PROMPT: Write out each record in full and exactly as given. Skip any pictures.

Collected data entries:
• • •

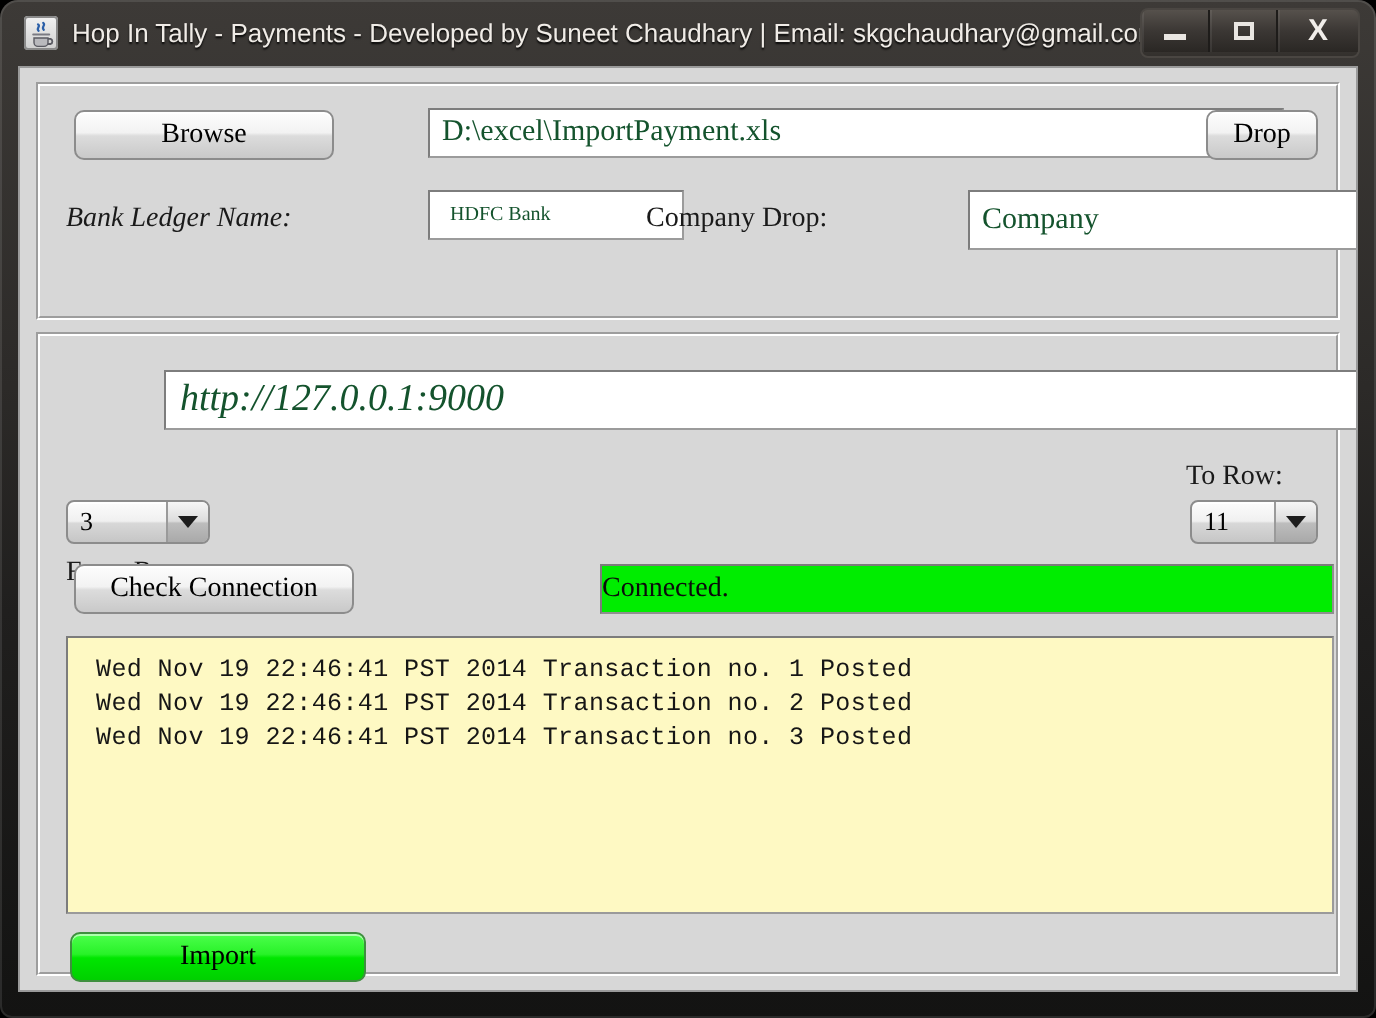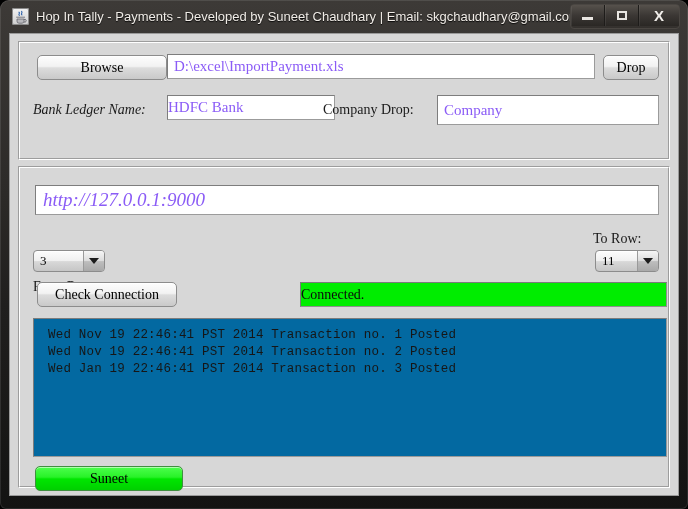"D:\excel\ImportPayment.xls" .sfield { color: #8b5cf6 -> #14532d; margin-left: none -> 47px }
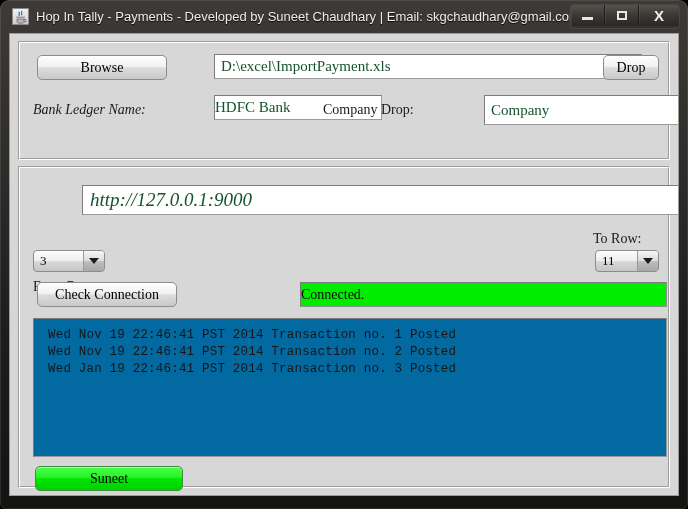"HDFC Bank" #bank-ledger-field { font-size: 15px -> 10px; padding-left: 0 -> 10px; width: 168px -> 128px }
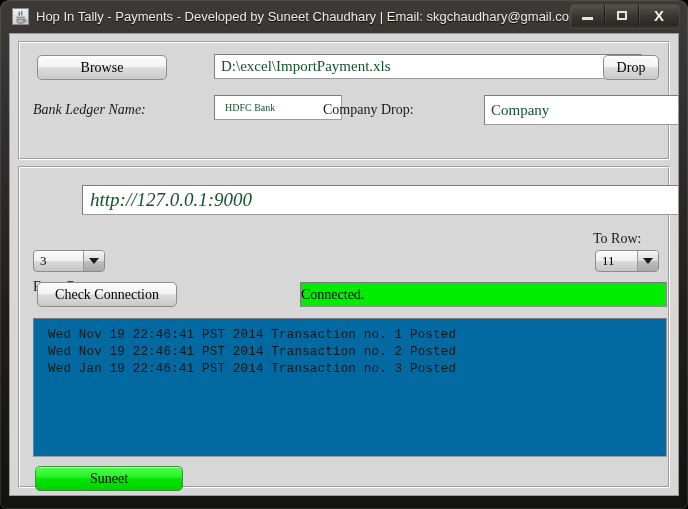"Wed Nov 19 22:46:41 PST" #log-area { background: #0369a1 -> #fef9c3 }
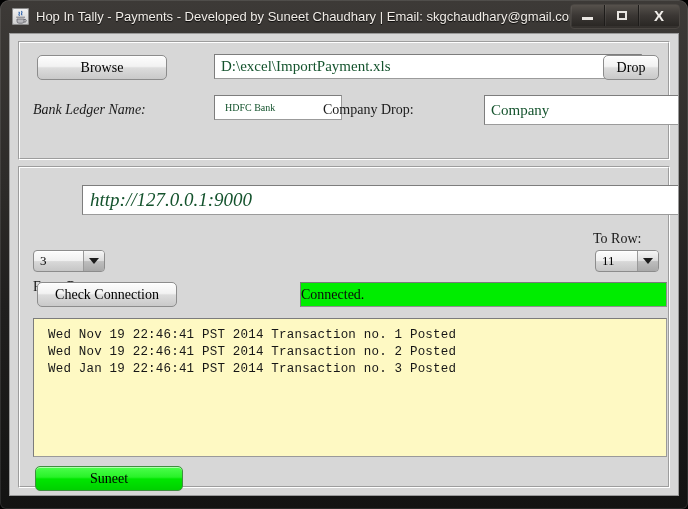"Wed Jan 19 22:46:41 PST" div.log-line { text: Jan -> Nov }
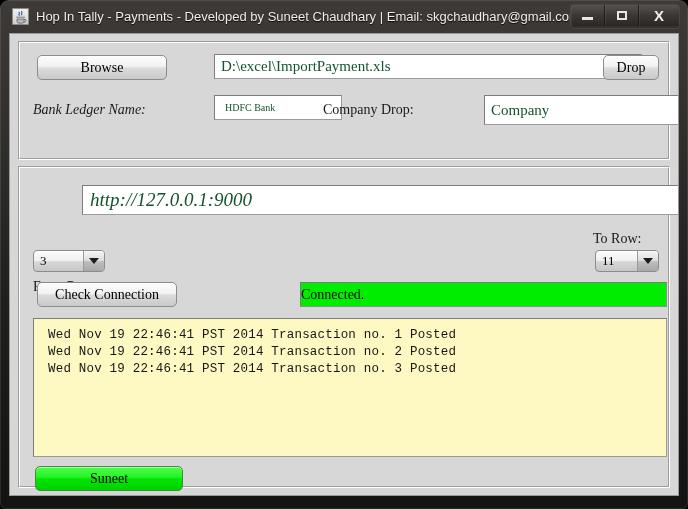"Suneet" div { text: Suneet -> Import }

• • •

SOLUTION TO THIS TASK:
"D:\excel\ImportPayment.xls" .sfield { color: #8b5cf6 -> #14532d; margin-left: none -> 47px }
"HDFC Bank" #bank-ledger-field { font-size: 15px -> 10px; padding-left: 0 -> 10px; width: 168px -> 128px }
"Wed Nov 19 22:46:41 PST" #log-area { background: #0369a1 -> #fef9c3 }
"Wed Jan 19 22:46:41 PST" div.log-line { text: Jan -> Nov }
"Suneet" div { text: Suneet -> Import }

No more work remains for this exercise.